List each line of the data that holds the string "skshahnawaz", please.

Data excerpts

►

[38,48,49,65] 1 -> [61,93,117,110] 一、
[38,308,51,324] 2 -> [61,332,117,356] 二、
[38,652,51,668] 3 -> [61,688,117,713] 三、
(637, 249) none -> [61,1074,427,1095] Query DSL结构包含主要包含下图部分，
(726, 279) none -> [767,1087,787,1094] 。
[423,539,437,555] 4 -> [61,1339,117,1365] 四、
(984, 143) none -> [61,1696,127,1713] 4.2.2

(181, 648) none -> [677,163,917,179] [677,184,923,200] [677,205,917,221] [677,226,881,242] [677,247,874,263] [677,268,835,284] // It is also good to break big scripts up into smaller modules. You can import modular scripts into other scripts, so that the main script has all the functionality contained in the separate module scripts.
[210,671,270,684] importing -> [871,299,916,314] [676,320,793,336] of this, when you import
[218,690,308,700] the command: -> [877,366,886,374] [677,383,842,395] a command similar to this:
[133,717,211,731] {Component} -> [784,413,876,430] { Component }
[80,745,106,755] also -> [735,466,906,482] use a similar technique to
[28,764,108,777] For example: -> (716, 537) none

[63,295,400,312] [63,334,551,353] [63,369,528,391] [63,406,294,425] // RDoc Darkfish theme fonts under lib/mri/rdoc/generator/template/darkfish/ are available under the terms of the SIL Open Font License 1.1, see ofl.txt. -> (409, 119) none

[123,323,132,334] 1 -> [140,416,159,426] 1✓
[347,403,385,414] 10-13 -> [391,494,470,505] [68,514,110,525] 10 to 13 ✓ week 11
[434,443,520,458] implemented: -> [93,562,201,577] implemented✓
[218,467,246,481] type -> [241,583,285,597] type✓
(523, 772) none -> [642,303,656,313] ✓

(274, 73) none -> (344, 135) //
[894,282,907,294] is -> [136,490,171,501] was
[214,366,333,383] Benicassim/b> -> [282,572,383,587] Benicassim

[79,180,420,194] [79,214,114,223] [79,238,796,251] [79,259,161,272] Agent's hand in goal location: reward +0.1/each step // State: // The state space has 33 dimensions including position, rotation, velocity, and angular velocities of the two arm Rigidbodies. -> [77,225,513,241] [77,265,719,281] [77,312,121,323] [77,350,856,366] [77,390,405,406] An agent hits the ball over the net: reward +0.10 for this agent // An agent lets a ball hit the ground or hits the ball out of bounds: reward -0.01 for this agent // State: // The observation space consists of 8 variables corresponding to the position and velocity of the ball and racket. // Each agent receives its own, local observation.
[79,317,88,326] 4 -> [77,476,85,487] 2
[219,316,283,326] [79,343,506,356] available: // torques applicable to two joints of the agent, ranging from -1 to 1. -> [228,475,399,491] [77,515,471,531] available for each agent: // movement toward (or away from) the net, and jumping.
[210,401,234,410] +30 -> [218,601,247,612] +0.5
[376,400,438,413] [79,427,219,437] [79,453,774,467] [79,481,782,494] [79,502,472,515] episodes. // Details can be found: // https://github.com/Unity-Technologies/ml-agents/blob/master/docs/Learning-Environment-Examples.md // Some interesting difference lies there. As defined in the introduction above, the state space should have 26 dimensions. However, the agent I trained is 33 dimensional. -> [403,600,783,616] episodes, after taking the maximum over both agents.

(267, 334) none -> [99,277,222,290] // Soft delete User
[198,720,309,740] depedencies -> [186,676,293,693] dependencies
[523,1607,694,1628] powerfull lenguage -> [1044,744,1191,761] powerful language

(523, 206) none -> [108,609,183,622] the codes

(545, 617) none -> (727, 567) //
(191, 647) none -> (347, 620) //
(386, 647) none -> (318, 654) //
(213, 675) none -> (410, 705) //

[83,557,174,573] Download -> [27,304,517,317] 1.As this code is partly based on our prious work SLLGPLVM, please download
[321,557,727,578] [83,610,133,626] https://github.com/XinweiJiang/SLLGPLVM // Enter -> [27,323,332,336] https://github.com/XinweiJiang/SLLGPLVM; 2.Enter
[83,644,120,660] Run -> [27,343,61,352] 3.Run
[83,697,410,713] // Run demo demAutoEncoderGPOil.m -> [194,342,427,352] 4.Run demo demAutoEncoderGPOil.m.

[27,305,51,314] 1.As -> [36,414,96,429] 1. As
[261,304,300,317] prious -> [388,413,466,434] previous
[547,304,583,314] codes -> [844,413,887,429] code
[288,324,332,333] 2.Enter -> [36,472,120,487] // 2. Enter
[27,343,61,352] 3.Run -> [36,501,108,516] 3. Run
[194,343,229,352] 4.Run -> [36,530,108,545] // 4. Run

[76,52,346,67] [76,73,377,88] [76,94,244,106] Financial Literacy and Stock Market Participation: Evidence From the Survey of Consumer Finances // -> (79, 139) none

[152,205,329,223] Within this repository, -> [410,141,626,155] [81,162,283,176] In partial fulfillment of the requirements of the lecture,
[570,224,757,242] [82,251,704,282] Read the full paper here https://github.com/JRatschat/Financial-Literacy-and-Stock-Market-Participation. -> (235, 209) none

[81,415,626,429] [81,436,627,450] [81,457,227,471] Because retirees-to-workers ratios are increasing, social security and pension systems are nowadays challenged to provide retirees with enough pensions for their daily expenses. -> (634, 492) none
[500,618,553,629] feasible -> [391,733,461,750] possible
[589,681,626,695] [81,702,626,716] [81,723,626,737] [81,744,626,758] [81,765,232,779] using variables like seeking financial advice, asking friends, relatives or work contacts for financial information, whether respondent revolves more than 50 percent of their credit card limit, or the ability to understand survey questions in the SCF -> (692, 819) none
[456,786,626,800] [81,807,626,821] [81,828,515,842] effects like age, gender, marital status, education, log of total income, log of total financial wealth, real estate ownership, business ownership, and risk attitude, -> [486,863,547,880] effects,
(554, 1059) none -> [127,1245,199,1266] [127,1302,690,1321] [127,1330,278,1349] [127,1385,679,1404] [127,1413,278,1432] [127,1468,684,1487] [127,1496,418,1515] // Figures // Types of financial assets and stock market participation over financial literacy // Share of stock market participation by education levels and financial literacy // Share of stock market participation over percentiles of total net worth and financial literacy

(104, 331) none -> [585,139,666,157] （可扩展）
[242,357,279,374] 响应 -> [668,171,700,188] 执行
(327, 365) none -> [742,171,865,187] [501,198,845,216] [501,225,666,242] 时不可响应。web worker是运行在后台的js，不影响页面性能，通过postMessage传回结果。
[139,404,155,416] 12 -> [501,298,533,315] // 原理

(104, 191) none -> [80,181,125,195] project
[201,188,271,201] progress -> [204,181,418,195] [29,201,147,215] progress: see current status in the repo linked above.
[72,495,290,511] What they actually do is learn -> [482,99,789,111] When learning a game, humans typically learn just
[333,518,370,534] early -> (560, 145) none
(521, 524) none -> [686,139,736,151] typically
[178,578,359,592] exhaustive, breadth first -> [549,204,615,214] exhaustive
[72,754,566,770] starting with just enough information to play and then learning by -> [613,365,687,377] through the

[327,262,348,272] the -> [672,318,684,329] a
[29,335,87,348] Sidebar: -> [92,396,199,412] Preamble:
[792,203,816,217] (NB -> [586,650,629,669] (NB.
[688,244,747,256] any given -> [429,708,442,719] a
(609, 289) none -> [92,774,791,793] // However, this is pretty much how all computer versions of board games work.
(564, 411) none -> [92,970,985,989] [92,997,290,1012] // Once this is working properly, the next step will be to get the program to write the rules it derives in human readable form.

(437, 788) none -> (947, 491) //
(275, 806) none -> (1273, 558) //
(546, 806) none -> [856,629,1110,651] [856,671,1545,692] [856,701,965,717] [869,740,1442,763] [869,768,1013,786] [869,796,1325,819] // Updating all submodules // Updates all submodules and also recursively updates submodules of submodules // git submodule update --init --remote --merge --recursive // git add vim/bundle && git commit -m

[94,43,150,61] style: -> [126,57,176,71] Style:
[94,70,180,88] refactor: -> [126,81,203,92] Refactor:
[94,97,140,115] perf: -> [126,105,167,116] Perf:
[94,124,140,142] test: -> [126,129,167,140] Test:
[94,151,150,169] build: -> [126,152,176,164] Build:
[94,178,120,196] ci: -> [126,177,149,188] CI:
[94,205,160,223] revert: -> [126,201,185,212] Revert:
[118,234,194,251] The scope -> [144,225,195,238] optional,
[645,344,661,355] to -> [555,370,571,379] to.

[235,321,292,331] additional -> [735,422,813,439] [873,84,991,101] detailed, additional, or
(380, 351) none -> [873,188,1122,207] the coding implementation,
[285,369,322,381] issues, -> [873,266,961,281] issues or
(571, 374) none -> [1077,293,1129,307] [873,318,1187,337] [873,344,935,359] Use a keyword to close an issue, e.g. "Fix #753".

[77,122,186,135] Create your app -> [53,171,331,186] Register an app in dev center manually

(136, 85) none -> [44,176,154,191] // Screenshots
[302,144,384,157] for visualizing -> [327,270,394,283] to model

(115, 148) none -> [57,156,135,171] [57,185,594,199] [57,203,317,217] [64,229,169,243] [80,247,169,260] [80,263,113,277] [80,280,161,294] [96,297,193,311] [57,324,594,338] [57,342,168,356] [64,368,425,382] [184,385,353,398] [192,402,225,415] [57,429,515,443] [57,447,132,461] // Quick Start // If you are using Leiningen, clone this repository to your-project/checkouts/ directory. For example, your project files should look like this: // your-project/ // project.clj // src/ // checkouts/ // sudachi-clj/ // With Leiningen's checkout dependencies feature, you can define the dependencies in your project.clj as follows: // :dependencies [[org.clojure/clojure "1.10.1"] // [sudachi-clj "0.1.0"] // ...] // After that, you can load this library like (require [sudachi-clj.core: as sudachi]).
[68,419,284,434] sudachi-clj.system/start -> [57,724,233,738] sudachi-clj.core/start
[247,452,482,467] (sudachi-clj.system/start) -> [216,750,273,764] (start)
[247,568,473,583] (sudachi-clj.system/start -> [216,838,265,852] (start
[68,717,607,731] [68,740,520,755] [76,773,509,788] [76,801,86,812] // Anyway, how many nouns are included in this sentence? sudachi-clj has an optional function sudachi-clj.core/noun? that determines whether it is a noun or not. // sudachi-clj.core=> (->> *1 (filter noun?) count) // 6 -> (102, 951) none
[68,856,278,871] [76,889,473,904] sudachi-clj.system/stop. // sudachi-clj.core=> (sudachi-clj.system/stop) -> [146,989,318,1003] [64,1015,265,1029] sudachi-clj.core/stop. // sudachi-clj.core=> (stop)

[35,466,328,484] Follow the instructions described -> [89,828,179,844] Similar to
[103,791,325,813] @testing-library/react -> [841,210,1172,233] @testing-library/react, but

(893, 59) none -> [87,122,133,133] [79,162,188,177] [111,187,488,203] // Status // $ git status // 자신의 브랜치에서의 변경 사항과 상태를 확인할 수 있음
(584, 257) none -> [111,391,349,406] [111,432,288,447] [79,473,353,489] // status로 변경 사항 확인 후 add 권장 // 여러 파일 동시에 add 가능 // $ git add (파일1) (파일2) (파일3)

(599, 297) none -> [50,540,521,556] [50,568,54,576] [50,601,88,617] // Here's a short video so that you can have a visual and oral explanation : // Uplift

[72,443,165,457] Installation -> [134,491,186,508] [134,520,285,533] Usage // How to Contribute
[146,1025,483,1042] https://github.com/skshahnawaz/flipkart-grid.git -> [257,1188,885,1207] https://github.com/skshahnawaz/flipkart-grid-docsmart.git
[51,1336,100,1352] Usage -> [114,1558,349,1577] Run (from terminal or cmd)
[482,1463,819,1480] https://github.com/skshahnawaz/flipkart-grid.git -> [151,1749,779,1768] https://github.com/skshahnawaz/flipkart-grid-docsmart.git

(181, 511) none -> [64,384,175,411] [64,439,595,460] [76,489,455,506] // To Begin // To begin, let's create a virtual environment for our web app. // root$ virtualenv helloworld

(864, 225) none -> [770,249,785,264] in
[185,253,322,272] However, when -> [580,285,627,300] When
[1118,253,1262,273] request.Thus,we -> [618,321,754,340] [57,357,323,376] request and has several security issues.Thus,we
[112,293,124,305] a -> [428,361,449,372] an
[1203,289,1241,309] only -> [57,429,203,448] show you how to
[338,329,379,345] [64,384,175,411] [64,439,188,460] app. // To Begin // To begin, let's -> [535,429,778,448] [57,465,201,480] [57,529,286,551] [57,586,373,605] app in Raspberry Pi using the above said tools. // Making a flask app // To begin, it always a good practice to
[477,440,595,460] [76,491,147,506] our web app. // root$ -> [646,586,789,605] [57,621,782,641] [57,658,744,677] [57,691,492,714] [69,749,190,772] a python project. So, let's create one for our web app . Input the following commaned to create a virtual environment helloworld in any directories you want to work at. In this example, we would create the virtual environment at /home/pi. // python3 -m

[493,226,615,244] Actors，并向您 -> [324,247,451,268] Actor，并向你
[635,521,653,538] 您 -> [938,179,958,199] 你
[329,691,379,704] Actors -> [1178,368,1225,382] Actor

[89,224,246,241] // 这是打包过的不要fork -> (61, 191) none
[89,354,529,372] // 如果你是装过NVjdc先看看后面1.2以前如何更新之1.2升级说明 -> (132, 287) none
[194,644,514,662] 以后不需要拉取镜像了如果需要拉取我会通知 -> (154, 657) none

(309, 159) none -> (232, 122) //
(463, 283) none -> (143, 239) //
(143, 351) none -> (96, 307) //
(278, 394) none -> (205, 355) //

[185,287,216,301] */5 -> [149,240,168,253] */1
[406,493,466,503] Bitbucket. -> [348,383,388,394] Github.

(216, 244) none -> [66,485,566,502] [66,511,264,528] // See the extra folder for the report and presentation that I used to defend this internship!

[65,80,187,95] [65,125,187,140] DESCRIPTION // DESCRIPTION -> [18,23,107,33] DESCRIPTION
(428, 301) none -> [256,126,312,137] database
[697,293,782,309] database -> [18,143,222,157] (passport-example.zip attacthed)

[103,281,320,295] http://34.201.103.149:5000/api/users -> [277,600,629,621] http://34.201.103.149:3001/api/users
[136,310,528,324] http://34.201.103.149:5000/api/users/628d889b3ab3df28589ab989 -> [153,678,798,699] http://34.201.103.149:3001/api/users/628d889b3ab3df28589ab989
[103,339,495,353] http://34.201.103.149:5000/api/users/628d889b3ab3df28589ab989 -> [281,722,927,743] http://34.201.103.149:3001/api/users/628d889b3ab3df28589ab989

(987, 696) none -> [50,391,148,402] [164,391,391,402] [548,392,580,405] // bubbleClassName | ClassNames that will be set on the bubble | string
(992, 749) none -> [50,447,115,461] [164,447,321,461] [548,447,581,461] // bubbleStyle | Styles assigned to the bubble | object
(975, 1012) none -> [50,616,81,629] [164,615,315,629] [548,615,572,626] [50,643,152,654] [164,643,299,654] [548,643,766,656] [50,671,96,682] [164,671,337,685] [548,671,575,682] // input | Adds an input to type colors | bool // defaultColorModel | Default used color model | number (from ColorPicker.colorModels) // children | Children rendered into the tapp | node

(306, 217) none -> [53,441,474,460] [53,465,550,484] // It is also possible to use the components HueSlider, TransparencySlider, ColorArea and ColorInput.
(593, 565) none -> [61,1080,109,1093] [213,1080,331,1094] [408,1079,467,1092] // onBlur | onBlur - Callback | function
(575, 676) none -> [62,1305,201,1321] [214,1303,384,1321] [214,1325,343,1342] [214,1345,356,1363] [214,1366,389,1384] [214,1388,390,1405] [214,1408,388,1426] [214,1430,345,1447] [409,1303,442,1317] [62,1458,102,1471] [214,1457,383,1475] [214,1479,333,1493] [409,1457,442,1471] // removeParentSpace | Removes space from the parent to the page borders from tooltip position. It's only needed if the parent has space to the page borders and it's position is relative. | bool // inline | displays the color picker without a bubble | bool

◄

The answer
[146,1025,483,1042] https://github.com/skshahnawaz/flipkart-grid.git -> [257,1188,885,1207] https://github.com/skshahnawaz/flipkart-grid-docsmart.git
[482,1463,819,1480] https://github.com/skshahnawaz/flipkart-grid.git -> [151,1749,779,1768] https://github.com/skshahnawaz/flipkart-grid-docsmart.git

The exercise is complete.